In many cases the detailed knowledge of dynamic processes at the atomic level is essential to understand protein function, e.g., ligand binding or enzymatic reactions. Through a microscopic description of interatomic forces  and atomic motions, molecular dynamics (MD) simulations [2,3] can serve as a tool to interpret experimental data and to make predictions, which can guide future experiments. In such simulations, the motions are computed by numerically solving Newton's equations. Here, the forces are derived from an empirical energy function accounting for chemical binding forces as well as van der Waals and electrostatic interactions between partially charged atoms.
For the study of protein dynamics quite large simulation systems -- typically comprising several 10,000 atoms -- are required. The system must be that large because the native protein environment (water or lipids) strongly affects the dynamics of the protein [4,5,6,7,8] and, therefore, has to be included into the simulation system. The large number of atoms provides a first reason why MD simulations of proteins pose a computational challenge. A second reason is that femtosecond integration time steps are necessary to enable sufficiently smooth descriptions of the fastest degrees of freedom. Thus, MD simulations of such systems are currently limited to nanoseconds (i.e., a few million integration steps) even if the most powerful supercomputers and efficient algorithms are used. Although there are a number of biochemically important processes which occur at such very fast time scales and have been successfully studied by MD simulations [9,10], most biochemical processes occur at much slower scales and, therefore, are currently inaccessible to conventional MD methods. This technical limitation motivates substantial efforts taken by many groups to determine suitable approximations which ideally should allow more efficient simulations without seriously affecting relevant features of the system, which may be grouped into specialized integration schemes and multiple time stepping [11,12,13,,15,16,17,18,19,,21,22,23,24,25,,27,28,29,30,31] (see also the chapter by Schlick and Berne within this book), multipole methods [32,33,34,35,,37,38], as well as grid and Ewald methods [39,40,41,42]. Most of the efforts focus on the efficient computation of the electrostatic interactions within the protein and between protein and solvent [see also the chapter by W.v. Gunsteren et al. within this book], since, typically, this is the computationally most demanding task.

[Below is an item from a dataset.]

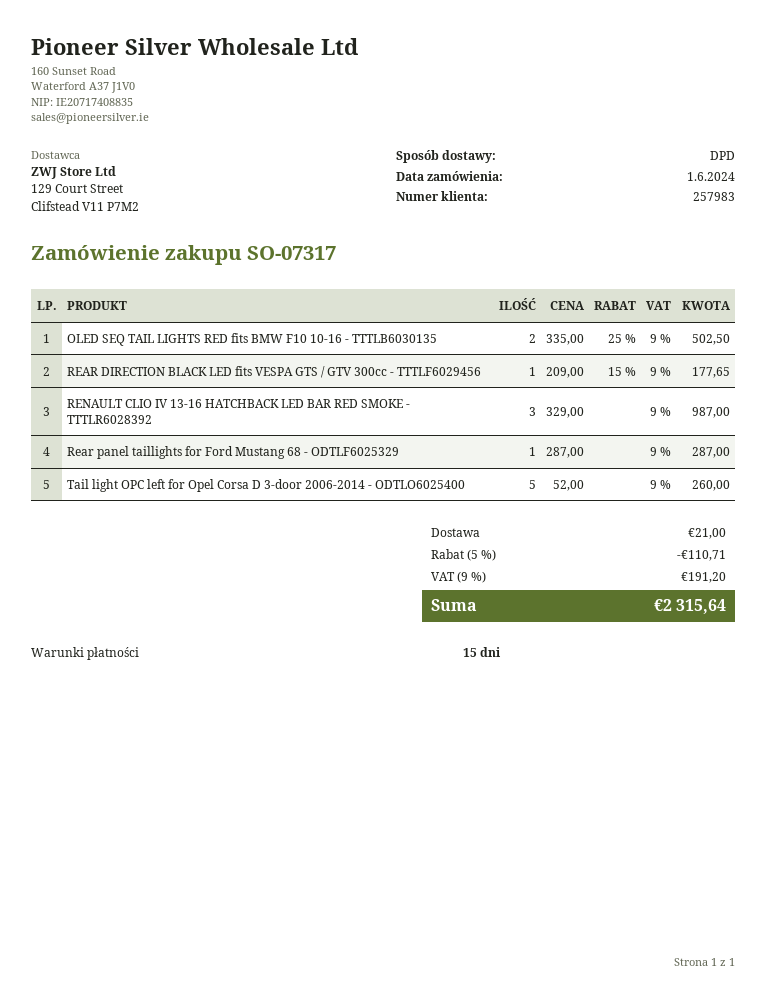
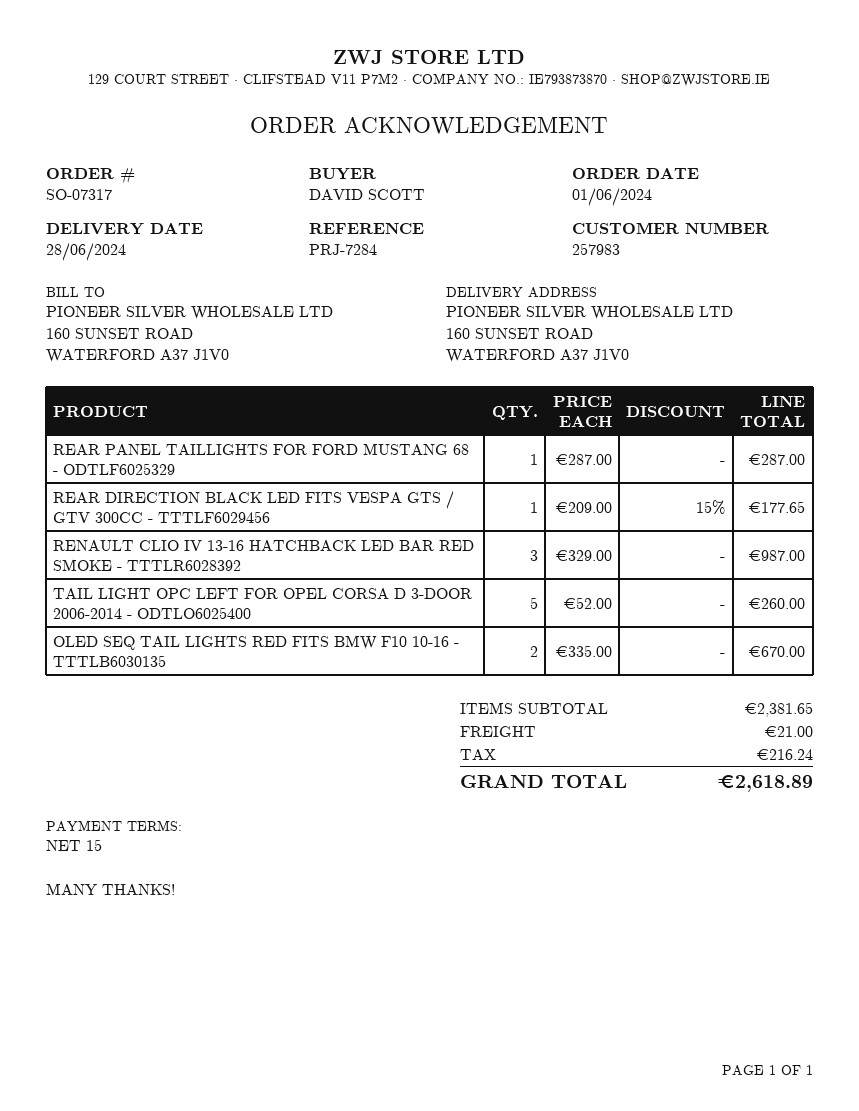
OLED SEQ TAIL LIGHTS RED fits BMW F10 10-16 - TTTLB6030135: 2 x 335.00 - 25% = 502.50 -> 2 x 335.00 = 670.00
discount: 5% = 110.71 -> none
tax: 191.20 -> 216.24
total: 2315.64 -> 2618.89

As an example for an efficient yet quite accurate approximation, in the first part of our contribution we describe a combination of a structure adapted multipole method with a multiple time step scheme (FAMUSAMM -- fast multistep structure adapted multipole method) and evaluate its performance. In the second part we present, as a recent application of this method, an MD study of a ligand-receptor unbinding process enforced by single molecule atomic force microscopy. Through comparison of computed unbinding forces with experimental data we evaluate the quality of the simulations. The third part sketches, as a perspective, one way to drastically extend accessible time scales if one restricts oneself to the study of conformational transitions, which are ubiquitous in proteins and are the elementary steps of many functional conformational motions.